» Problem details
Would you please repeat the data exactly as given?

» Supplied records
===

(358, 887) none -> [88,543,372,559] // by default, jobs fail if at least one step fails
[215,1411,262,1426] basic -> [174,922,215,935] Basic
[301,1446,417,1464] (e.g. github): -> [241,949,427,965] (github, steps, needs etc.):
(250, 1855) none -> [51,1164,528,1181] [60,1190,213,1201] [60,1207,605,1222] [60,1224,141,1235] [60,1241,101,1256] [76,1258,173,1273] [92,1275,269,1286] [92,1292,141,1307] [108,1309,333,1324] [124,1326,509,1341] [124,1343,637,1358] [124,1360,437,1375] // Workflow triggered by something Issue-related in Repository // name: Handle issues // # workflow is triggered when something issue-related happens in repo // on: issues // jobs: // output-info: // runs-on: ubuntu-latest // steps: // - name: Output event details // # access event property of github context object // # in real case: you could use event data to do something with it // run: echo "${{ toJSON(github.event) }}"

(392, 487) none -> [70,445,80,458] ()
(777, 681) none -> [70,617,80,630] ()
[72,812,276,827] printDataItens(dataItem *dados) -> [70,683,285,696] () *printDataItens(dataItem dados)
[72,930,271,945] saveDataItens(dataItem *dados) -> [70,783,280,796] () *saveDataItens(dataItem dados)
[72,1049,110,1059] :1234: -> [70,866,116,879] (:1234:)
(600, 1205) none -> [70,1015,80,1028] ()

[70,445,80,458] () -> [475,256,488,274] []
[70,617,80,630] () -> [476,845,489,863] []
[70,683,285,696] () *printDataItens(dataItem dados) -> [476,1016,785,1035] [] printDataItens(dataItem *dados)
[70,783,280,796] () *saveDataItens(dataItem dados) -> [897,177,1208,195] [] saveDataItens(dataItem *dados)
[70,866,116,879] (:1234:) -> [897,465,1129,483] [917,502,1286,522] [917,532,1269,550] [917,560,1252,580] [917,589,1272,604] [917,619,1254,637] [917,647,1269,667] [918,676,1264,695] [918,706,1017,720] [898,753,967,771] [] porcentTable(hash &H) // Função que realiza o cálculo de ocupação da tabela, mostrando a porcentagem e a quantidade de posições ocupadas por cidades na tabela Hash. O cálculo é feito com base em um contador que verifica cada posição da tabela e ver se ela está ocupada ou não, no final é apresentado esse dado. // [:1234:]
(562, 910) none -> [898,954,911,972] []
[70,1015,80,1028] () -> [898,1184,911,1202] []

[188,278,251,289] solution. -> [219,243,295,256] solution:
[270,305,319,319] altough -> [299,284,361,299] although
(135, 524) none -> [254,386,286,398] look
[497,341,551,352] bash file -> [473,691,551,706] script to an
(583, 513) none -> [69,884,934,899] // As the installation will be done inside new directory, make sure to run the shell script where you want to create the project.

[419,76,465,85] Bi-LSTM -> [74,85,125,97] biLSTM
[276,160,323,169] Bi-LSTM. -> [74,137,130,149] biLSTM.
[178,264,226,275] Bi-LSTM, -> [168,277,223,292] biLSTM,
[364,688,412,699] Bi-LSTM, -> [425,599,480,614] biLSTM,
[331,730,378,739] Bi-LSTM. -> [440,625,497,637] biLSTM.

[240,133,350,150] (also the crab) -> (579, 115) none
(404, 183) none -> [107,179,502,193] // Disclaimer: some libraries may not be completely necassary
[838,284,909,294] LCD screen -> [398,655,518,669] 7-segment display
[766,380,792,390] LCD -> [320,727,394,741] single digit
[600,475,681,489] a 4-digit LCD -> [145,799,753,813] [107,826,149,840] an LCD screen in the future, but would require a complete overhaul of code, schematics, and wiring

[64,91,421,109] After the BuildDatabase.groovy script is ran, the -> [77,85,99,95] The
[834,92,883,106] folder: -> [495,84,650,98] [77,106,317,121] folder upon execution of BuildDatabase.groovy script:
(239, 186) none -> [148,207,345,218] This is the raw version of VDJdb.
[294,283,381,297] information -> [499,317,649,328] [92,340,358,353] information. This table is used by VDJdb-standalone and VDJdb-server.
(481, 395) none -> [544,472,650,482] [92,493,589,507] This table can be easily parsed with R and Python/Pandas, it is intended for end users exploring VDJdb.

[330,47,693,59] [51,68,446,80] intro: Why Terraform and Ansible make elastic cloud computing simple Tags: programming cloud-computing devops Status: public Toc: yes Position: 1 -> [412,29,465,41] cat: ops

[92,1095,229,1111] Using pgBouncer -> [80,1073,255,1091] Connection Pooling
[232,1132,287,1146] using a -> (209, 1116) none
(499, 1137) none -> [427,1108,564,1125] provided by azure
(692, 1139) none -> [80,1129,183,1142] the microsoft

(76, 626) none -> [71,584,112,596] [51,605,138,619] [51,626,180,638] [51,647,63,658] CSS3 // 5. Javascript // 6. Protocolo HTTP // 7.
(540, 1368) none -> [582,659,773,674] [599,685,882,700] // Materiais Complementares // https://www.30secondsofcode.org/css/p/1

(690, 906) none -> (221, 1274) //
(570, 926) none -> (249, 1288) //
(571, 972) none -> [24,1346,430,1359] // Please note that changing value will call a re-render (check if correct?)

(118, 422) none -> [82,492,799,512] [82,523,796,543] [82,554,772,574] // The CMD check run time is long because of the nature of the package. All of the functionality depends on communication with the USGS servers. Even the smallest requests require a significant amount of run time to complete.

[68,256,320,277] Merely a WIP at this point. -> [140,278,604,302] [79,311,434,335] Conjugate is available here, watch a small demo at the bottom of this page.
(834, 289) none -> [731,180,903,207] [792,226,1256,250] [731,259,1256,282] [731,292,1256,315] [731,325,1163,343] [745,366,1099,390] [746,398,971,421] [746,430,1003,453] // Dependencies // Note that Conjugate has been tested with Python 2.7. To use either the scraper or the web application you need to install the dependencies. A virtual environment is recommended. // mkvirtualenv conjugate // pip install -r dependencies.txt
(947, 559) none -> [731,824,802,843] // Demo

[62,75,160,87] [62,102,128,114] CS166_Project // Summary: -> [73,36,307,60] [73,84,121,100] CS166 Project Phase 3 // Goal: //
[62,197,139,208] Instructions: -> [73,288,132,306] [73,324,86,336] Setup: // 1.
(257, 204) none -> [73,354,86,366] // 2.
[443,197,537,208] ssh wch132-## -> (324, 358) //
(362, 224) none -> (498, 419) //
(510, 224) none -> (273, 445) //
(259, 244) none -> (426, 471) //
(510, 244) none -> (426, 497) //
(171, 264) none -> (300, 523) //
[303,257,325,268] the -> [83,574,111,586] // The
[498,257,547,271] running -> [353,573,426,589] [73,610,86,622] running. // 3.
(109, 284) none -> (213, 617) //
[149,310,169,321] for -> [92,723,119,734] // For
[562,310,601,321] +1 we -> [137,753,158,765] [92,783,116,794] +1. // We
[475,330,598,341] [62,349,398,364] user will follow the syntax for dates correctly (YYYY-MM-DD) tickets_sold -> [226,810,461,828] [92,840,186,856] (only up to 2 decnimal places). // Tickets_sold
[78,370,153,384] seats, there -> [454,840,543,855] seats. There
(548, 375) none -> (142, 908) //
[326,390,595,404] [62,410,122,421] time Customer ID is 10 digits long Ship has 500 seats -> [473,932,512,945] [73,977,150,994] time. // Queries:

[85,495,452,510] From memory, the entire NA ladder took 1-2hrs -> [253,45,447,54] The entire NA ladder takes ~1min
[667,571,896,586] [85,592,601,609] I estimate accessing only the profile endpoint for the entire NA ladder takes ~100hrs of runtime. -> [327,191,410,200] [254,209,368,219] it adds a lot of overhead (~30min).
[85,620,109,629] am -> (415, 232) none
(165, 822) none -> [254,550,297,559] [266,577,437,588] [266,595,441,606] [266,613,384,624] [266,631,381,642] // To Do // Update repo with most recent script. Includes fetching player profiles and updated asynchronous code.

===

» Exercise solution
(358, 887) none -> [88,543,372,559] // by default, jobs fail if at least one step fails
[215,1411,262,1426] basic -> [174,922,215,935] Basic
[301,1446,417,1464] (e.g. github): -> [241,949,427,965] (github, steps, needs etc.):
(250, 1855) none -> [51,1164,528,1181] [60,1190,213,1201] [60,1207,605,1222] [60,1224,141,1235] [60,1241,101,1256] [76,1258,173,1273] [92,1275,269,1286] [92,1292,141,1307] [108,1309,333,1324] [124,1326,509,1341] [124,1343,637,1358] [124,1360,437,1375] // Workflow triggered by something Issue-related in Repository // name: Handle issues // # workflow is triggered when something issue-related happens in repo // on: issues // jobs: // output-info: // runs-on: ubuntu-latest // steps: // - name: Output event details // # access event property of github context object // # in real case: you could use event data to do something with it // run: echo "${{ toJSON(github.event) }}"

(392, 487) none -> [70,445,80,458] ()
(777, 681) none -> [70,617,80,630] ()
[72,812,276,827] printDataItens(dataItem *dados) -> [70,683,285,696] () *printDataItens(dataItem dados)
[72,930,271,945] saveDataItens(dataItem *dados) -> [70,783,280,796] () *saveDataItens(dataItem dados)
[72,1049,110,1059] :1234: -> [70,866,116,879] (:1234:)
(600, 1205) none -> [70,1015,80,1028] ()

[70,445,80,458] () -> [475,256,488,274] []
[70,617,80,630] () -> [476,845,489,863] []
[70,683,285,696] () *printDataItens(dataItem dados) -> [476,1016,785,1035] [] printDataItens(dataItem *dados)
[70,783,280,796] () *saveDataItens(dataItem dados) -> [897,177,1208,195] [] saveDataItens(dataItem *dados)
[70,866,116,879] (:1234:) -> [897,465,1129,483] [917,502,1286,522] [917,532,1269,550] [917,560,1252,580] [917,589,1272,604] [917,619,1254,637] [917,647,1269,667] [918,676,1264,695] [918,706,1017,720] [898,753,967,771] [] porcentTable(hash &H) // Função que realiza o cálculo de ocupação da tabela, mostrando a porcentagem e a quantidade de posições ocupadas por cidades na tabela Hash. O cálculo é feito com base em um contador que verifica cada posição da tabela e ver se ela está ocupada ou não, no final é apresentado esse dado. // [:1234:]
(562, 910) none -> [898,954,911,972] []
[70,1015,80,1028] () -> [898,1184,911,1202] []

[188,278,251,289] solution. -> [219,243,295,256] solution:
[270,305,319,319] altough -> [299,284,361,299] although
(135, 524) none -> [254,386,286,398] look
[497,341,551,352] bash file -> [473,691,551,706] script to an
(583, 513) none -> [69,884,934,899] // As the installation will be done inside new directory, make sure to run the shell script where you want to create the project.

[419,76,465,85] Bi-LSTM -> [74,85,125,97] biLSTM
[276,160,323,169] Bi-LSTM. -> [74,137,130,149] biLSTM.
[178,264,226,275] Bi-LSTM, -> [168,277,223,292] biLSTM,
[364,688,412,699] Bi-LSTM, -> [425,599,480,614] biLSTM,
[331,730,378,739] Bi-LSTM. -> [440,625,497,637] biLSTM.

[240,133,350,150] (also the crab) -> (579, 115) none
(404, 183) none -> [107,179,502,193] // Disclaimer: some libraries may not be completely necassary
[838,284,909,294] LCD screen -> [398,655,518,669] 7-segment display
[766,380,792,390] LCD -> [320,727,394,741] single digit
[600,475,681,489] a 4-digit LCD -> [145,799,753,813] [107,826,149,840] an LCD screen in the future, but would require a complete overhaul of code, schematics, and wiring

[64,91,421,109] After the BuildDatabase.groovy script is ran, the -> [77,85,99,95] The
[834,92,883,106] folder: -> [495,84,650,98] [77,106,317,121] folder upon execution of BuildDatabase.groovy script:
(239, 186) none -> [148,207,345,218] This is the raw version of VDJdb.
[294,283,381,297] information -> [499,317,649,328] [92,340,358,353] information. This table is used by VDJdb-standalone and VDJdb-server.
(481, 395) none -> [544,472,650,482] [92,493,589,507] This table can be easily parsed with R and Python/Pandas, it is intended for end users exploring VDJdb.

[330,47,693,59] [51,68,446,80] intro: Why Terraform and Ansible make elastic cloud computing simple Tags: programming cloud-computing devops Status: public Toc: yes Position: 1 -> [412,29,465,41] cat: ops

[92,1095,229,1111] Using pgBouncer -> [80,1073,255,1091] Connection Pooling
[232,1132,287,1146] using a -> (209, 1116) none
(499, 1137) none -> [427,1108,564,1125] provided by azure
(692, 1139) none -> [80,1129,183,1142] the microsoft

(76, 626) none -> [71,584,112,596] [51,605,138,619] [51,626,180,638] [51,647,63,658] CSS3 // 5. Javascript // 6. Protocolo HTTP // 7.
(540, 1368) none -> [582,659,773,674] [599,685,882,700] // Materiais Complementares // https://www.30secondsofcode.org/css/p/1

(690, 906) none -> (221, 1274) //
(570, 926) none -> (249, 1288) //
(571, 972) none -> [24,1346,430,1359] // Please note that changing value will call a re-render (check if correct?)

(118, 422) none -> [82,492,799,512] [82,523,796,543] [82,554,772,574] // The CMD check run time is long because of the nature of the package. All of the functionality depends on communication with the USGS servers. Even the smallest requests require a significant amount of run time to complete.

[68,256,320,277] Merely a WIP at this point. -> [140,278,604,302] [79,311,434,335] Conjugate is available here, watch a small demo at the bottom of this page.
(834, 289) none -> [731,180,903,207] [792,226,1256,250] [731,259,1256,282] [731,292,1256,315] [731,325,1163,343] [745,366,1099,390] [746,398,971,421] [746,430,1003,453] // Dependencies // Note that Conjugate has been tested with Python 2.7. To use either the scraper or the web application you need to install the dependencies. A virtual environment is recommended. // mkvirtualenv conjugate // pip install -r dependencies.txt
(947, 559) none -> [731,824,802,843] // Demo

[62,75,160,87] [62,102,128,114] CS166_Project // Summary: -> [73,36,307,60] [73,84,121,100] CS166 Project Phase 3 // Goal: //
[62,197,139,208] Instructions: -> [73,288,132,306] [73,324,86,336] Setup: // 1.
(257, 204) none -> [73,354,86,366] // 2.
[443,197,537,208] ssh wch132-## -> (324, 358) //
(362, 224) none -> (498, 419) //
(510, 224) none -> (273, 445) //
(259, 244) none -> (426, 471) //
(510, 244) none -> (426, 497) //
(171, 264) none -> (300, 523) //
[303,257,325,268] the -> [83,574,111,586] // The
[498,257,547,271] running -> [353,573,426,589] [73,610,86,622] running. // 3.
(109, 284) none -> (213, 617) //
[149,310,169,321] for -> [92,723,119,734] // For
[562,310,601,321] +1 we -> [137,753,158,765] [92,783,116,794] +1. // We
[475,330,598,341] [62,349,398,364] user will follow the syntax for dates correctly (YYYY-MM-DD) tickets_sold -> [226,810,461,828] [92,840,186,856] (only up to 2 decnimal places). // Tickets_sold
[78,370,153,384] seats, there -> [454,840,543,855] seats. There
(548, 375) none -> (142, 908) //
[326,390,595,404] [62,410,122,421] time Customer ID is 10 digits long Ship has 500 seats -> [473,932,512,945] [73,977,150,994] time. // Queries:

[85,495,452,510] From memory, the entire NA ladder took 1-2hrs -> [253,45,447,54] The entire NA ladder takes ~1min
[667,571,896,586] [85,592,601,609] I estimate accessing only the profile endpoint for the entire NA ladder takes ~100hrs of runtime. -> [327,191,410,200] [254,209,368,219] it adds a lot of overhead (~30min).
[85,620,109,629] am -> (415, 232) none
(165, 822) none -> [254,550,297,559] [266,577,437,588] [266,595,441,606] [266,613,384,624] [266,631,381,642] // To Do // Update repo with most recent script. Includes fetching player profiles and updated asynchronous code.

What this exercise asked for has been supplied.